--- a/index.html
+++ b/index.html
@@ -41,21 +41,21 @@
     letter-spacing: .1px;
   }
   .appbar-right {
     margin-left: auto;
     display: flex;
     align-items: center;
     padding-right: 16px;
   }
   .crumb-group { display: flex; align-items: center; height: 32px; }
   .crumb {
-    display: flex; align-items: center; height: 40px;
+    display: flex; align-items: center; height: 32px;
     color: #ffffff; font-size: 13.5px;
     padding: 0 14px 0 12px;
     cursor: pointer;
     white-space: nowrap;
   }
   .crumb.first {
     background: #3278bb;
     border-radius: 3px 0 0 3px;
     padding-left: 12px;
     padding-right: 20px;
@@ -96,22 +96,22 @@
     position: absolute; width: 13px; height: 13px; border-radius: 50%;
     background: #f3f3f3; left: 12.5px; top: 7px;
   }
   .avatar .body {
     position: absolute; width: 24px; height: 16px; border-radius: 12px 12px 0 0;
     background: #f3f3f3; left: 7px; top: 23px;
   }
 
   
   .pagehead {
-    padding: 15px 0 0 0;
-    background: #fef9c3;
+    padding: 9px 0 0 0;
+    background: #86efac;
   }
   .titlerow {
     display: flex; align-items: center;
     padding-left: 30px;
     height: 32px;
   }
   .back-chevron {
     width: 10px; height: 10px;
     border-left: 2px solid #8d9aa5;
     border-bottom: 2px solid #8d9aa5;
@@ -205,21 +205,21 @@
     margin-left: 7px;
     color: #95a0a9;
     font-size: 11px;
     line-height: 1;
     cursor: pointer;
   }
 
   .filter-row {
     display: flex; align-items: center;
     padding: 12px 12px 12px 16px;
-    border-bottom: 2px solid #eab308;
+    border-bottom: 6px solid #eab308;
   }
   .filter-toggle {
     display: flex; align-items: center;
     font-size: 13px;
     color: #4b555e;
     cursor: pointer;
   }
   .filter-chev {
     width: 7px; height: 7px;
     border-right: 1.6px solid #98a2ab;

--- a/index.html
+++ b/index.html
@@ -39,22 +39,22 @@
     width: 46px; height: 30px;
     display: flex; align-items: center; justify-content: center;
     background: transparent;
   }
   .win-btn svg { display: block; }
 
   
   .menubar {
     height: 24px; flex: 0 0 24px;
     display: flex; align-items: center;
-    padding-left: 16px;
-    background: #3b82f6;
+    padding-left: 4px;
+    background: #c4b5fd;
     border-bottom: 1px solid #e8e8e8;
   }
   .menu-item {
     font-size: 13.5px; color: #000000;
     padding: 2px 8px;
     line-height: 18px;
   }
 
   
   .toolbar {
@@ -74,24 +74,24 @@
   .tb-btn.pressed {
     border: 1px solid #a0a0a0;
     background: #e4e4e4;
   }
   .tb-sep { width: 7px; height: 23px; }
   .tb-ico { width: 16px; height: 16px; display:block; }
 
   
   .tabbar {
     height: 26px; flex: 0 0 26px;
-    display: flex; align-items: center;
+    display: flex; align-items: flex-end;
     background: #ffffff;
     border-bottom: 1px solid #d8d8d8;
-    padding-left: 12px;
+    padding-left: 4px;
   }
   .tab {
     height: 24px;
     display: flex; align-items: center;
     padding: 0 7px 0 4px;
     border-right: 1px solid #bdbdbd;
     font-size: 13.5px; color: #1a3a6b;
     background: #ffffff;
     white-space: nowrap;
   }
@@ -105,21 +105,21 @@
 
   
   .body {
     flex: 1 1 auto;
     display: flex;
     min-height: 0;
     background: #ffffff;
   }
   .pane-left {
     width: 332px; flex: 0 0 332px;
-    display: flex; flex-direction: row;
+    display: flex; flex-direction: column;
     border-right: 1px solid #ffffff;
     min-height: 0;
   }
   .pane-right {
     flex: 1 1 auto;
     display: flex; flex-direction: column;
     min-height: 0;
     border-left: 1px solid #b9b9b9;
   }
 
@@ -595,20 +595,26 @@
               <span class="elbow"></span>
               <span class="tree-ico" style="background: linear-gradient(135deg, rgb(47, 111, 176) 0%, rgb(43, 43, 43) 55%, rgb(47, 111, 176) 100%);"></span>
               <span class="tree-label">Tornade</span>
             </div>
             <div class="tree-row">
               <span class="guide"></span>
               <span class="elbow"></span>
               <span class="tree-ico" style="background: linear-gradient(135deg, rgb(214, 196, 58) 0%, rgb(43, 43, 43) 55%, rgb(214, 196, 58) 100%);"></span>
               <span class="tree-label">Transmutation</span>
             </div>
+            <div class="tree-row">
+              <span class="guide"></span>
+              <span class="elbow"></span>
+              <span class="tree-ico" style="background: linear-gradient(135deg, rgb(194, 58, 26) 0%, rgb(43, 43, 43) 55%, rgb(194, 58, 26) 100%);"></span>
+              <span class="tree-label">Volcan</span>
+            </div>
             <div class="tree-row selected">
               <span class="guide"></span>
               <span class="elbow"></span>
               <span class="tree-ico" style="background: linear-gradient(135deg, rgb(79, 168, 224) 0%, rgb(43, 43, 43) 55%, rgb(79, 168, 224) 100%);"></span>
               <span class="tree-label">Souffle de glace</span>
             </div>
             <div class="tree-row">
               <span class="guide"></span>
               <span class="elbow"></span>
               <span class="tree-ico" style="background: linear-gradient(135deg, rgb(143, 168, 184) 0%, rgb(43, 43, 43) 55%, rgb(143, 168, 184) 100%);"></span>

> Exercise objective
In the records, which lines use the word "position"? Report them.

> Solution to this task
     position: absolute; width: 13px; height: 13px; border-radius: 50%;
     position: absolute; width: 24px; height: 16px; border-radius: 12px 12px 0 0;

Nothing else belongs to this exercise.